In 1978, Rev. Edward Page, a young minister at Suffolk Presbyterian Church, was diagnosed with an incurable brain tumor. That same year, Marcus Hogge, a child in Rev. Page’s congregation, was dying from a neuromuscular disease.
Marcus’ parents wanted him to die at home, but not only were there no children’s hospices in Hampton Roads back then, there were none in the nation. So Rev.

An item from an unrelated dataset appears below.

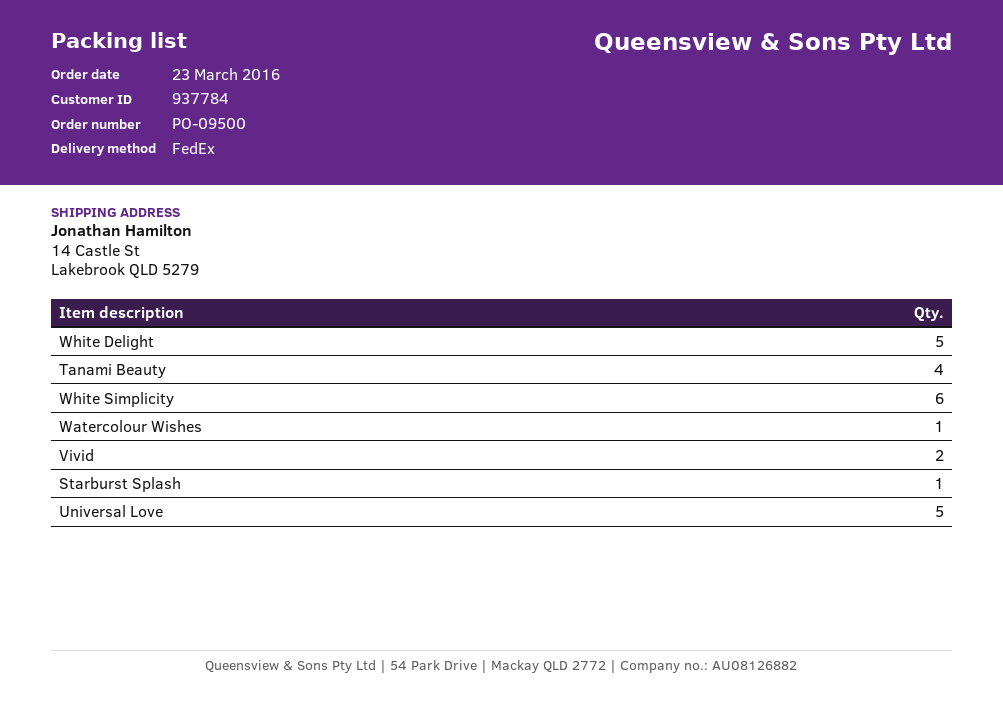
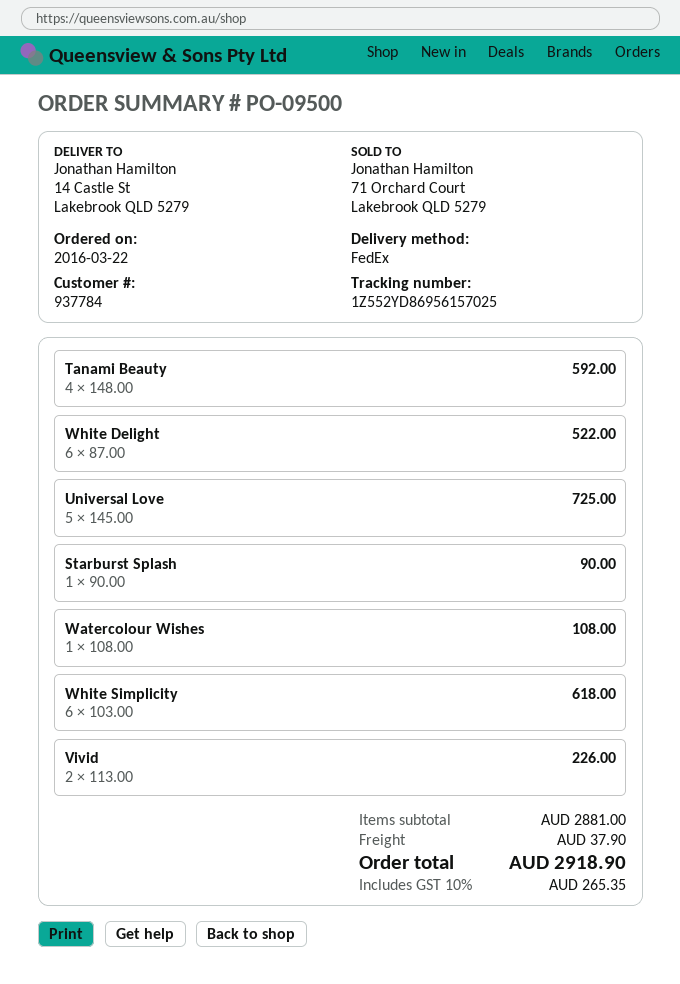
order date: 2016-03-23 -> 2016-03-22
White Delight: 5 -> 6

Page asked the Presbyterian Women’s Offering for funding to create one, and he worked closely with the Hogge family and his congregation to raise more money for the hospice.
When Edmarc Hospice for Children was established in 1978, it was the first hospice in the country specifically for children.
In 1979, Rev. Page died at age 30. Marcus died the next year at the age of 7. But instead of letting grief and devastation get the best of them, their families came together to continue nurturing the hospice named in honor of their loved ones.
Today, Edmarc still supports children with catastrophic illnesses and their families, providing medical, social, and emotional services in their homes. It also offers comfort and bereavement help for families after children’s deaths and has served more than 950 families throughout Hampton Roads since its founding 32 years ago.
In fact, Edmarc has become a model program for children’s hospice care around the country. Even five years after it was created, there were still only four children’s hospice programs in the U.S., and today it remains the only freestanding children’s hospice in Virginia.
So, when it comes to Margaret Meade’s famous quote, “Never doubt that a small group of thoughtful, committed citizens can change the world. Indeed, it is the only thing that ever has,” few examples in Hampton Roads illustrate it better than Edmarc.